## Data section
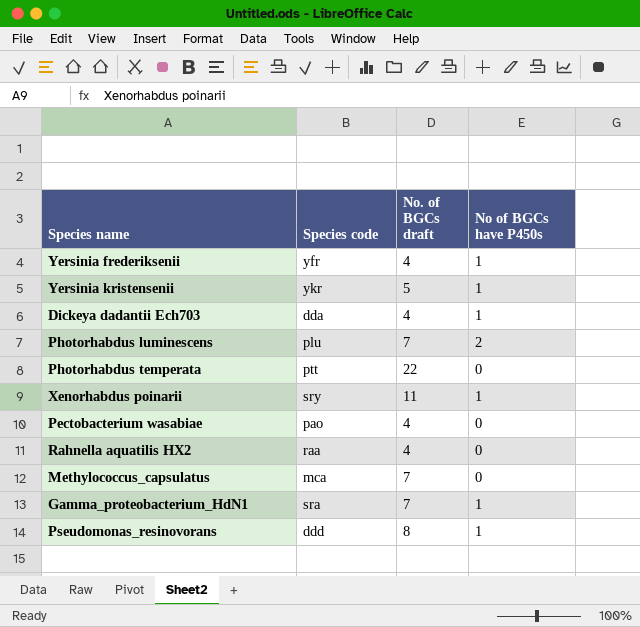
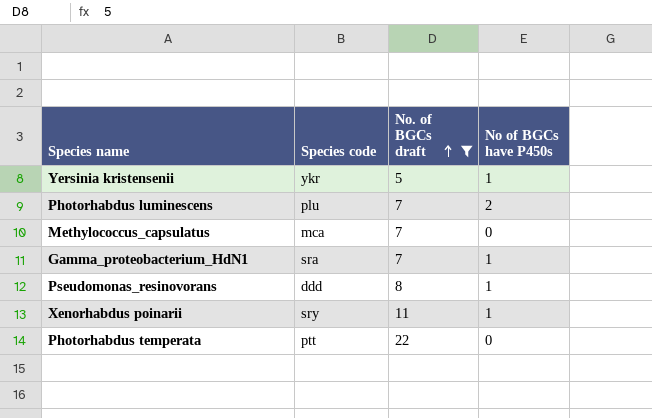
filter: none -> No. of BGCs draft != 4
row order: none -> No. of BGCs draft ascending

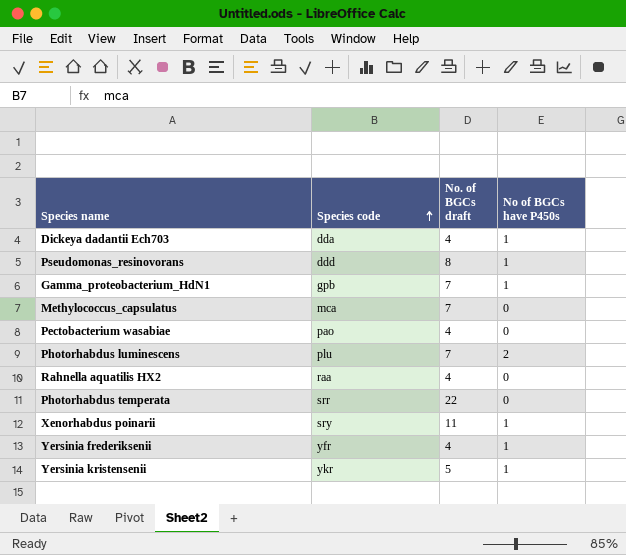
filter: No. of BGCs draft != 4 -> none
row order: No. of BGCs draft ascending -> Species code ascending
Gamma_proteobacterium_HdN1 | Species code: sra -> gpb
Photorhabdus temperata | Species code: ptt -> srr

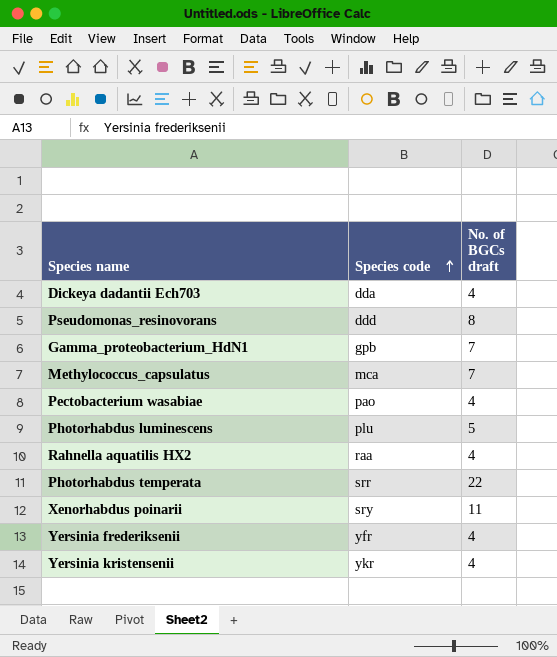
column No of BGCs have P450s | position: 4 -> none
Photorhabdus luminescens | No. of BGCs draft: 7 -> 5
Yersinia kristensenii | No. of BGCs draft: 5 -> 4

--

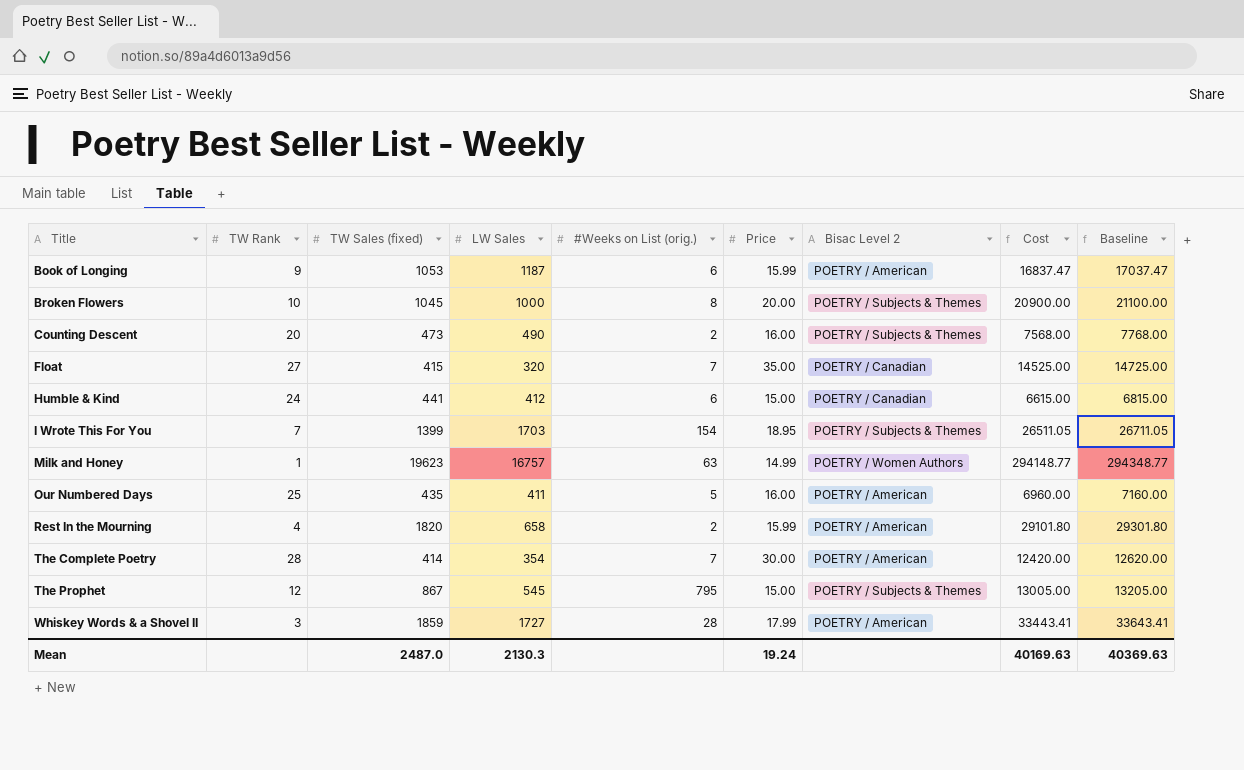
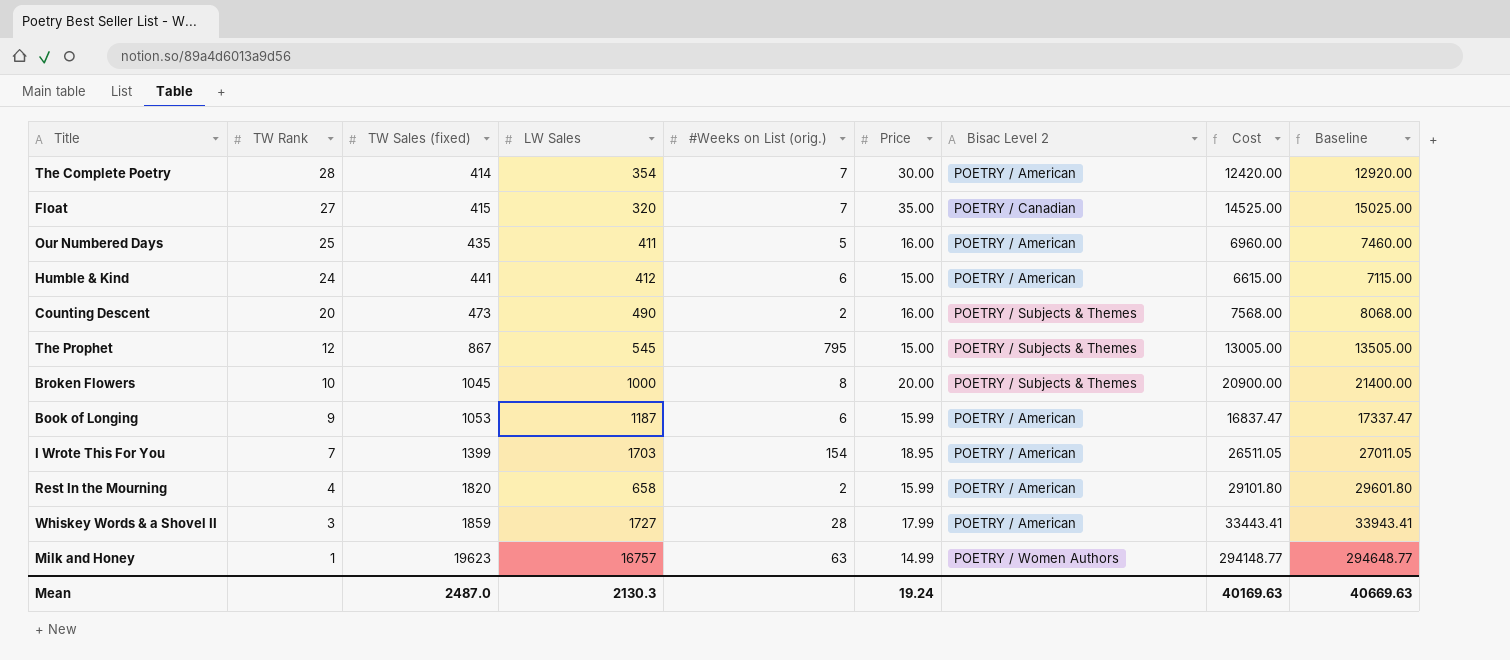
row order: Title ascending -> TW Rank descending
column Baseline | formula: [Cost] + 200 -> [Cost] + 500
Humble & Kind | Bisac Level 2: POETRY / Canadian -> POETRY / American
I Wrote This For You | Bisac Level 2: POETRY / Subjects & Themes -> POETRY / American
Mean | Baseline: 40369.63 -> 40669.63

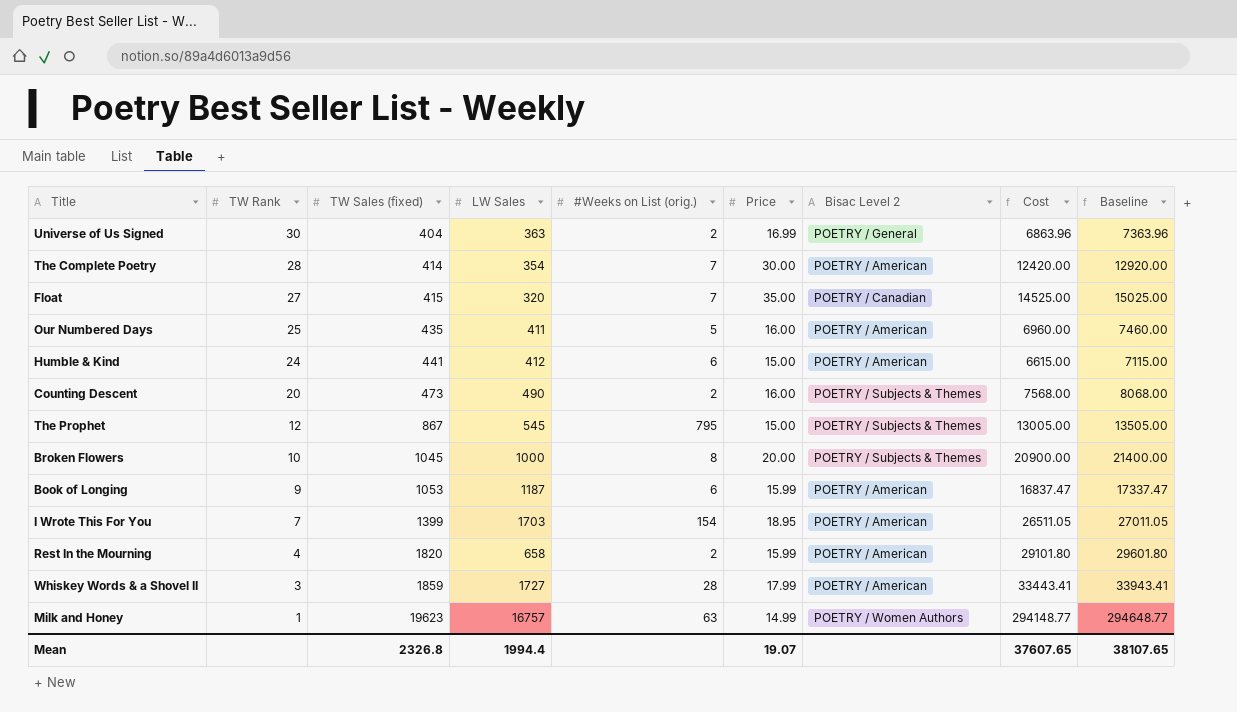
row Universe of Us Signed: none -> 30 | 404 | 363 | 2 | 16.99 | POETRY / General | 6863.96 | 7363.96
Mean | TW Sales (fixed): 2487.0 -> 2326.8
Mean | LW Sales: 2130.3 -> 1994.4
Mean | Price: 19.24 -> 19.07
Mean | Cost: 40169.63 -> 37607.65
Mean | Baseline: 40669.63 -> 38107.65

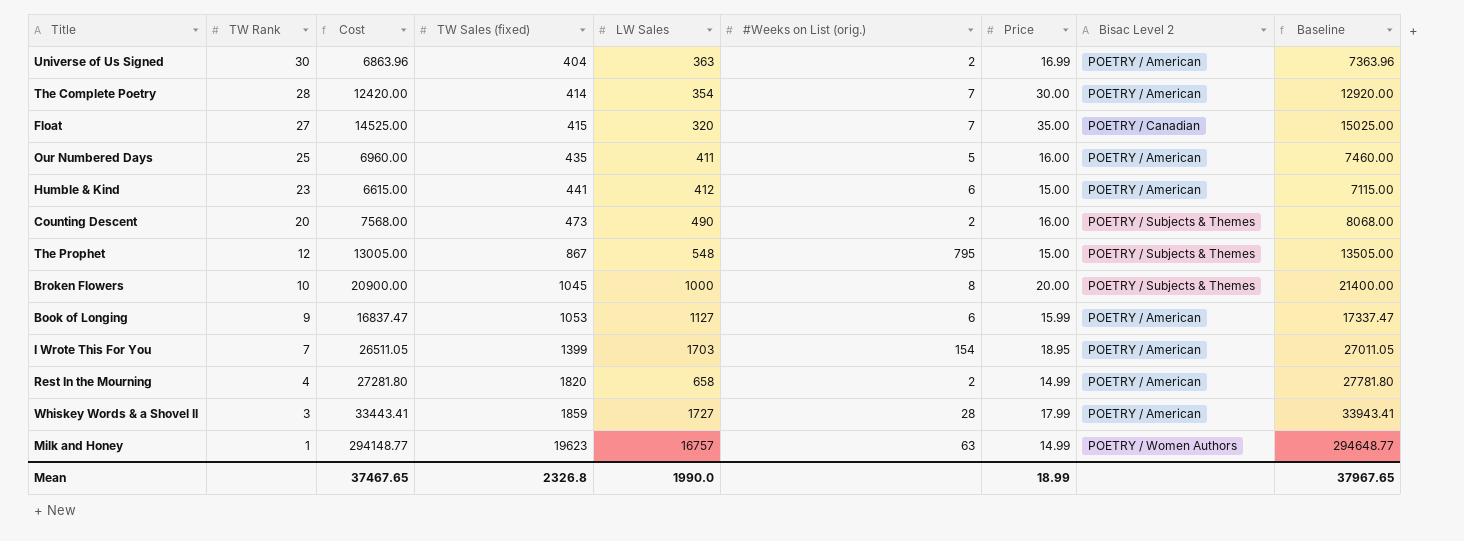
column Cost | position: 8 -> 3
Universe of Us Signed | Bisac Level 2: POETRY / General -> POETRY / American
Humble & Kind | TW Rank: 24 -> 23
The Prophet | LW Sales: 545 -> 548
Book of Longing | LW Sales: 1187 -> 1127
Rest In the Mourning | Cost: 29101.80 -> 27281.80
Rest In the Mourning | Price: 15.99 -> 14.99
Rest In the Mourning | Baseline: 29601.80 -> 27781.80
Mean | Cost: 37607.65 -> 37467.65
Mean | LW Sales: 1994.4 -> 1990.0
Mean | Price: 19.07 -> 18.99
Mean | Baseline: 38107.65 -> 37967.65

...

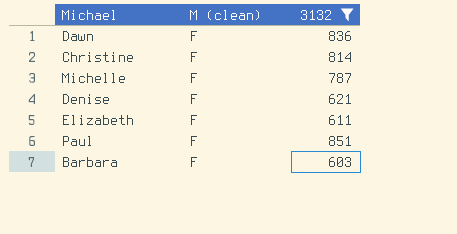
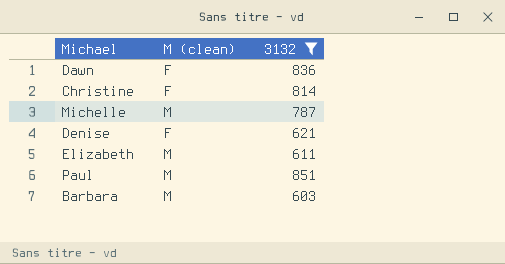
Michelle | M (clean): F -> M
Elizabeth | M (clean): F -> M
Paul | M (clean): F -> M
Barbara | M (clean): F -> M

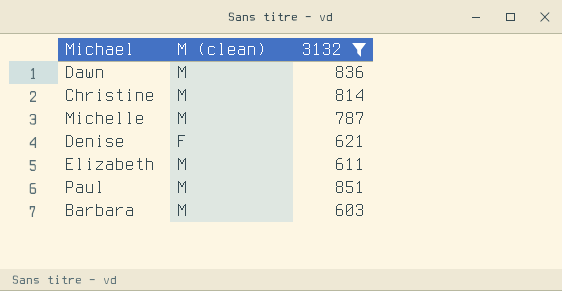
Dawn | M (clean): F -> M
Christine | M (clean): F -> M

## Work order
Give again, exactly as written above, each line from the one that has "Barbara | M (clean): F -> M" to the one that has "Christine | M (clean): F -> M", both included; omit the pictures.

## Expected answer
Barbara | M (clean): F -> M

Dawn | M (clean): F -> M
Christine | M (clean): F -> M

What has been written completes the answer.